Task requirements - Where a line of the entries holds the string "quantity", copy that line.

Modification records
--- START ---
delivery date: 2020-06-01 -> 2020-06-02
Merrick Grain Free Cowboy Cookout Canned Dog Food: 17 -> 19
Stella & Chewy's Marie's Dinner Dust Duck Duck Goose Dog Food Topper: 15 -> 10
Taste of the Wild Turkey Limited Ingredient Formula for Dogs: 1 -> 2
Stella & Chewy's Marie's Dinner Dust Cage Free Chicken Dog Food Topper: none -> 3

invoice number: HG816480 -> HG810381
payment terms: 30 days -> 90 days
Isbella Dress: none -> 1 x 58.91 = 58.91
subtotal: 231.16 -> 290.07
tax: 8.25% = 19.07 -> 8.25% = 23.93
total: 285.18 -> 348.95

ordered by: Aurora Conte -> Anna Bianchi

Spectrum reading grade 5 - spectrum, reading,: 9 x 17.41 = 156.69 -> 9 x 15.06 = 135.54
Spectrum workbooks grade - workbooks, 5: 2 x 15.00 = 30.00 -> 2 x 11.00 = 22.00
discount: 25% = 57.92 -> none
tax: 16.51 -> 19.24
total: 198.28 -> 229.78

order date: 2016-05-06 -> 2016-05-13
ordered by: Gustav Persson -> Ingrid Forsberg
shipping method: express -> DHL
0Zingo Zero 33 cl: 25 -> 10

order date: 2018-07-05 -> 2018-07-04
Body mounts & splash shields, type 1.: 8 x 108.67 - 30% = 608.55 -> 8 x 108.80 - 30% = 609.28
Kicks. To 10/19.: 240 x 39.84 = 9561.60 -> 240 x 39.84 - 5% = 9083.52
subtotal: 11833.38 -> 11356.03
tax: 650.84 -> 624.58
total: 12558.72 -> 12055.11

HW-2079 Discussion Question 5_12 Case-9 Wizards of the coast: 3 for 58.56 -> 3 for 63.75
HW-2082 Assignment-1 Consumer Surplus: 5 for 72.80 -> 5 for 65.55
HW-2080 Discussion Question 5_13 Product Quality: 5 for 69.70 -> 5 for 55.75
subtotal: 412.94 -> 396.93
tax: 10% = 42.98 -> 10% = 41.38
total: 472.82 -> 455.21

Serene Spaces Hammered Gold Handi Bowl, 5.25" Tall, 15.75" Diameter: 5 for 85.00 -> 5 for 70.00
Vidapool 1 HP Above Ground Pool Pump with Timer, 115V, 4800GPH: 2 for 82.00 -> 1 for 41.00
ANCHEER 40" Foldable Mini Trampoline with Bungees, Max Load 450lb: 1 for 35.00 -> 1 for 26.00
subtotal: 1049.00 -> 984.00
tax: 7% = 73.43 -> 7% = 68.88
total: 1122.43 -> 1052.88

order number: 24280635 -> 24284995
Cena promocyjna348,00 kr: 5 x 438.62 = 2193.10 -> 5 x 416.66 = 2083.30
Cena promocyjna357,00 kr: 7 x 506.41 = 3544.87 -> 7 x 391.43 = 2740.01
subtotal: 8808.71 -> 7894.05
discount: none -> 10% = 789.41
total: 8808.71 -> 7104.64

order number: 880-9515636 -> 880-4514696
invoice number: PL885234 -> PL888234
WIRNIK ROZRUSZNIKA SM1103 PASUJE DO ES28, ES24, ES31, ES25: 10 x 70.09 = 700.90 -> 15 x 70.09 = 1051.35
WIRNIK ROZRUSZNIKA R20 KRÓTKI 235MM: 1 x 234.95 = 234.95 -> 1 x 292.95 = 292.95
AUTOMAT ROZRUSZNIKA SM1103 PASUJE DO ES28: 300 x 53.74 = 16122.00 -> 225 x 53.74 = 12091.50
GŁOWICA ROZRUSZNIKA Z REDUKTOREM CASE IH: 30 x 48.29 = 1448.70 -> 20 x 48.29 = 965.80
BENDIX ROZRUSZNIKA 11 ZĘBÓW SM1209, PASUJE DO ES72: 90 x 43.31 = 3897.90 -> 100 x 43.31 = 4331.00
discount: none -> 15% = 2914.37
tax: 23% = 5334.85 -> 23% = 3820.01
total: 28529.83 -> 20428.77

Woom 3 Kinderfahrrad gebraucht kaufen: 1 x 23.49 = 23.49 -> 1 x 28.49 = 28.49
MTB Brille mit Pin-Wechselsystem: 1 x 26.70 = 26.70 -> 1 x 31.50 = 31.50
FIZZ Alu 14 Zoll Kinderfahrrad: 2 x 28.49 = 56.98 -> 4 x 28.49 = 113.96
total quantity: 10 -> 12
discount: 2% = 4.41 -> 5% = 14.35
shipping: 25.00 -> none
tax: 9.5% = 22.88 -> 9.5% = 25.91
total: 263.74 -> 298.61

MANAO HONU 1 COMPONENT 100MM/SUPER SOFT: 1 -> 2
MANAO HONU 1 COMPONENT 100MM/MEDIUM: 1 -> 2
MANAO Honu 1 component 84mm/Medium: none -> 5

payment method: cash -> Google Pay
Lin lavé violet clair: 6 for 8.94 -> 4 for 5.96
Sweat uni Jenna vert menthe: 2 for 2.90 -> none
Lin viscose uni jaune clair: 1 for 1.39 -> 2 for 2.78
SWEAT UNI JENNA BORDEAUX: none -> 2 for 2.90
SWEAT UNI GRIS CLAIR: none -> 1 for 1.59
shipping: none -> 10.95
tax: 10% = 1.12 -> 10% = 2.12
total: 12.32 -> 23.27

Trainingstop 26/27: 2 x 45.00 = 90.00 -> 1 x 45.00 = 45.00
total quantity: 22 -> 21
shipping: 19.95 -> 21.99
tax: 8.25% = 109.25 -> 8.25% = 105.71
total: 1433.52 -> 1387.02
--- END ---
Response area -
total quantity: 10 -> 12
total quantity: 22 -> 21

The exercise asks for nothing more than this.